• Records provided:
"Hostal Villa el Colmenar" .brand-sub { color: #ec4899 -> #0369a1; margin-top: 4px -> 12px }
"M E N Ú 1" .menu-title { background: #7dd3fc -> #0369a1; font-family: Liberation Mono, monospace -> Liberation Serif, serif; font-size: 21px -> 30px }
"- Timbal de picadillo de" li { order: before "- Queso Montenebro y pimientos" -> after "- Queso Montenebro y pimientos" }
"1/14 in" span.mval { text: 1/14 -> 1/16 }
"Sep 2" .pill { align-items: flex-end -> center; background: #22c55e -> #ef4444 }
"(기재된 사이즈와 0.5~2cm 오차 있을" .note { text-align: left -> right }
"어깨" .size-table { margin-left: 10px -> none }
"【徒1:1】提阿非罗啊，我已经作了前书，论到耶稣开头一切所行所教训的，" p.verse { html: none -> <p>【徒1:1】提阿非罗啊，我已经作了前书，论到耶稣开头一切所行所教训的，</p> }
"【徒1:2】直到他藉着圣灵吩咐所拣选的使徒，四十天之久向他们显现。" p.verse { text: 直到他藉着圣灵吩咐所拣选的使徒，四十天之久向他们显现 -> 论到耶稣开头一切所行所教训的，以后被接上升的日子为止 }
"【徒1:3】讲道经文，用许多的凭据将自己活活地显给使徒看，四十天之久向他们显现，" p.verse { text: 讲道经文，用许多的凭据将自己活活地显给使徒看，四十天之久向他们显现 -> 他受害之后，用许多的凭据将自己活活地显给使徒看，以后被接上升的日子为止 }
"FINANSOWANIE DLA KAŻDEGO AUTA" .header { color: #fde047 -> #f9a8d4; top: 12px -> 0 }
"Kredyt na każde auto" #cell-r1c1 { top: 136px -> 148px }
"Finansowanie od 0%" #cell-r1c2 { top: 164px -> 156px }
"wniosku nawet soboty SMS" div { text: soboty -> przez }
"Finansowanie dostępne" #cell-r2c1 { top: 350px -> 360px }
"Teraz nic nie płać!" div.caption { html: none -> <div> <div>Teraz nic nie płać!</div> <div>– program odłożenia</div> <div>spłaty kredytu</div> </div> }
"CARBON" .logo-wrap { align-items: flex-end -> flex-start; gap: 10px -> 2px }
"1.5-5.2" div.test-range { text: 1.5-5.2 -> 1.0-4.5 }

• Your goal: Please print verbatim each line from the first line of the entries above to the line that contains "text: 1/14 ->", inclusive, and nothing more.

• Answer:
"Hostal Villa el Colmenar" .brand-sub { color: #ec4899 -> #0369a1; margin-top: 4px -> 12px }
"M E N Ú 1" .menu-title { background: #7dd3fc -> #0369a1; font-family: Liberation Mono, monospace -> Liberation Serif, serif; font-size: 21px -> 30px }
"- Timbal de picadillo de" li { order: before "- Queso Montenebro y pimientos" -> after "- Queso Montenebro y pimientos" }
"1/14 in" span.mval { text: 1/14 -> 1/16 }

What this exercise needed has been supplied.